(Code change snippets)

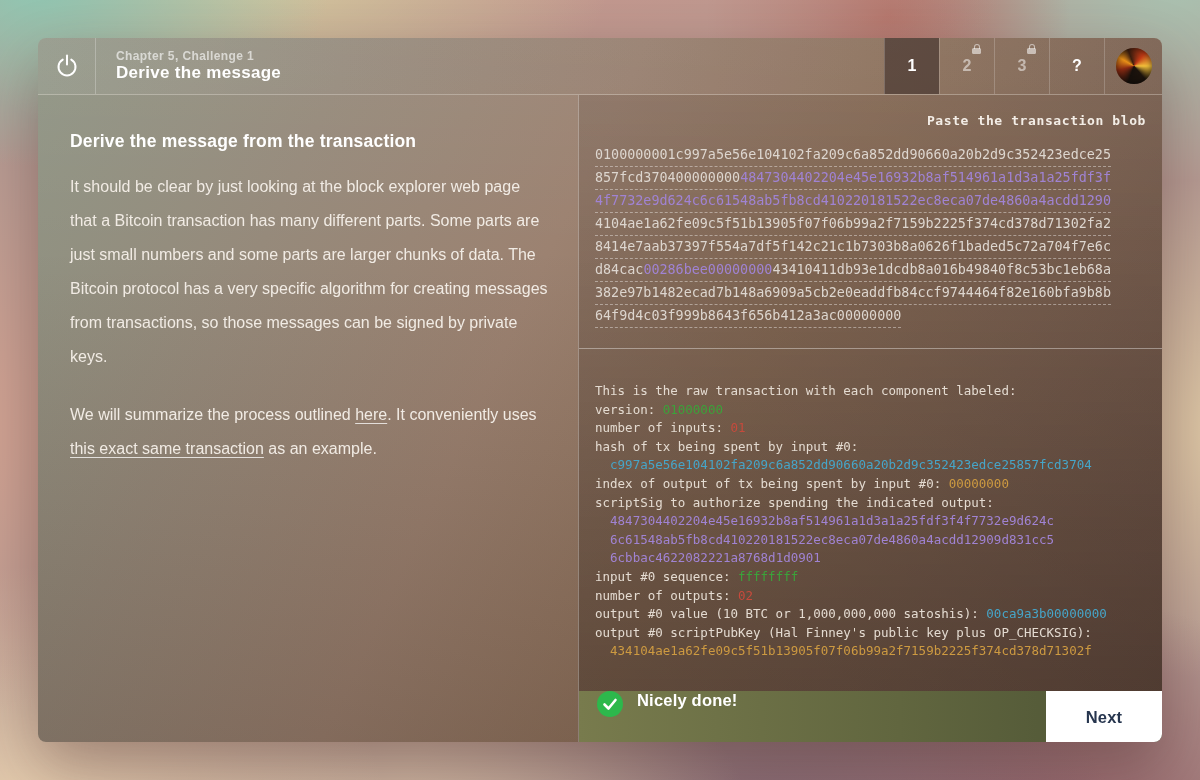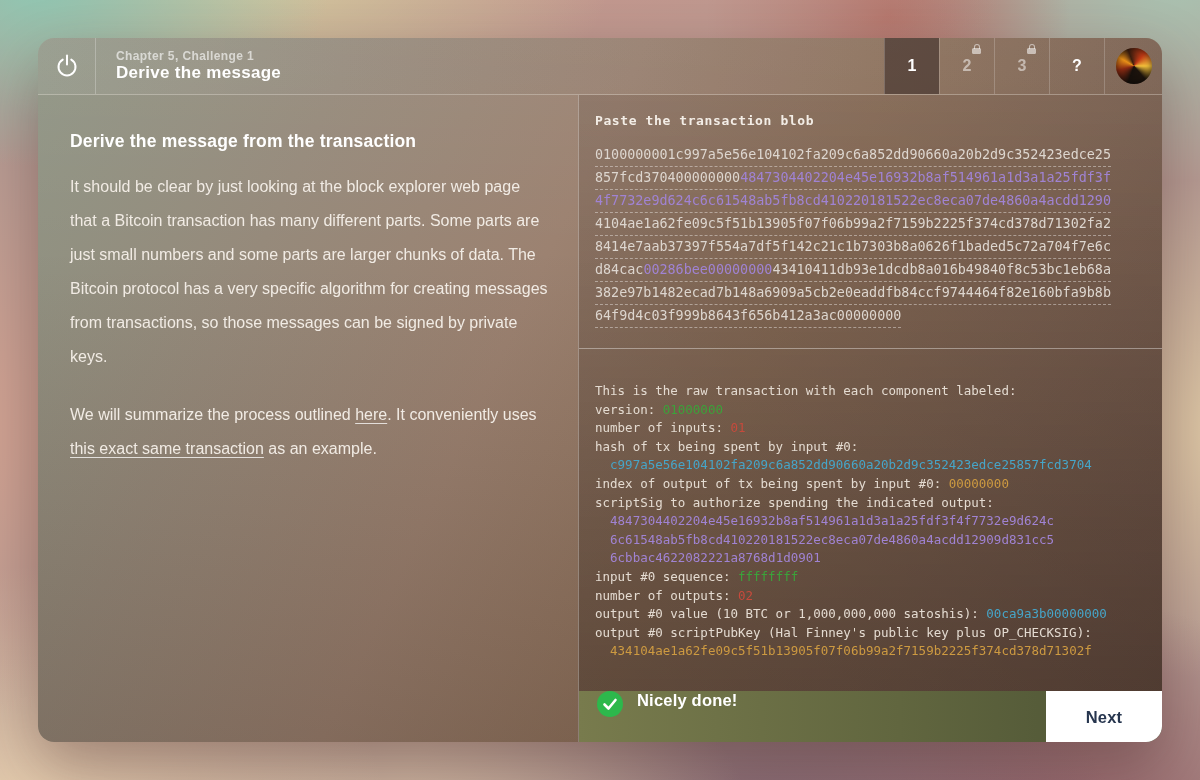--- a/index.html
+++ b/index.html
@@ -15,21 +15,21 @@
       radial-gradient(420px 280px at 98% -2%, rgba(168,196,178,0.95), rgba(168,196,178,0) 70%),
       radial-gradient(420px 420px at -5% 55%, rgba(216,164,146,0.9), rgba(216,164,146,0) 70%),
       radial-gradient(520px 360px at 2% 105%, rgba(236,212,178,0.95), rgba(236,212,178,0) 70%),
       radial-gradient(480px 320px at 35% 108%, rgba(217,194,168,0.85), rgba(217,194,168,0) 70%),
       radial-gradient(520px 340px at 63% 108%, rgba(122,92,107,0.9), rgba(122,92,107,0) 70%),
       radial-gradient(480px 340px at 88% 108%, rgba(142,90,99,0.95), rgba(142,90,99,0) 72%),
       radial-gradient(420px 360px at 103% 55%, rgba(227,205,167,0.9), rgba(227,205,167,0) 70%);
   }
   .window{
     position:absolute;left:38px;top:38px;width:1124px;height:704px;
-    border-radius:16px;overflow:hidden;
+    border-radius:8px;overflow:hidden;
     background:linear-gradient(115deg,#8f9585 0%,#968a7b 22%,#9c8271 42%,#937660 60%,#856a59 78%,#745a4e 100%);
     box-shadow:0 24px 60px rgba(60,30,30,0.35);
   }
   .window::after{content:"";position:absolute;inset:0;pointer-events:none;
     background:linear-gradient(180deg,rgba(255,255,255,0.05) 0%,rgba(0,0,0,0) 30%,rgba(40,24,16,0.22) 100%);}
   
   .topbar{height:56px;display:flex;align-items:stretch;position:relative;z-index:3;
     border-bottom:1px solid rgba(235,230,220,0.35);
     background:linear-gradient(90deg,rgba(255,255,255,0.06),rgba(0,0,0,0.07));}
   .power-btn{width:57px;display:flex;align-items:center;justify-content:center;
@@ -57,21 +57,21 @@
   .lesson-title{font-size:17.5px;font-weight:bold;color:#ffffff;margin:0 0 18px 0;letter-spacing:0.2px;}
   .left-panel p{font-size:16px;line-height:34px;color:#f1ebe4;margin:0 4px 24px 0;}
   .link{text-decoration:underline;text-underline-offset:3px;text-decoration-color:rgba(255,255,255,0.75);cursor:pointer;}
   .italic{font-style:italic;}
   .right-panel{flex:1;border-left:1px solid rgba(255,255,255,0.3);position:relative;
     display:flex;flex-direction:column;box-sizing:border-box;
     background:linear-gradient(180deg,rgba(32,20,14,0.12),rgba(32,20,14,0.34));}
   
   .blob-section{padding:18px 16px 20px 16px;border-bottom:1px solid rgba(255,255,255,0.38);cursor:text;}
   .blob-heading{font-family:"DejaVu Sans Mono",monospace;font-size:13px;font-weight:bold;
-    color:#f3ede6;letter-spacing:0.6px;margin-bottom:16px;}
+    color:#f3ede6;letter-spacing:0.6px;margin-bottom:16px;text-align:right;}
   .blob-line{font-family:"DejaVu Sans Mono",monospace;font-size:13.4px;white-space:pre;
     padding:3px 0 4px 0;border-bottom:1px dashed rgba(255,255,255,0.4);width:fit-content;}
   
   .breakdown{flex:1;overflow:hidden;padding:33px 12px 0 16px;
     font-family:"DejaVu Sans Mono",monospace;font-size:12.5px;line-height:18.6px;
     color:#e4dbd1;white-space:pre;}
   .bd-line{white-space:pre;}
   .c-base{color:inherit;}
   .blob-line .c-base{color:#ddd6cf;}
   .c-purple{color:#a083d3;}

▸ **Task instructions**
Among the entries above, locate the lines containing "radial-gradient(520px 340px at" and "radial-gradient(480px 340px at", and transcribe exactly those two lines and all lines between.

▸ **Answer to this exercise**
       radial-gradient(520px 340px at 63% 108%, rgba(122,92,107,0.9), rgba(122,92,107,0) 70%),
       radial-gradient(480px 340px at 88% 108%, rgba(142,90,99,0.95), rgba(142,90,99,0) 72%),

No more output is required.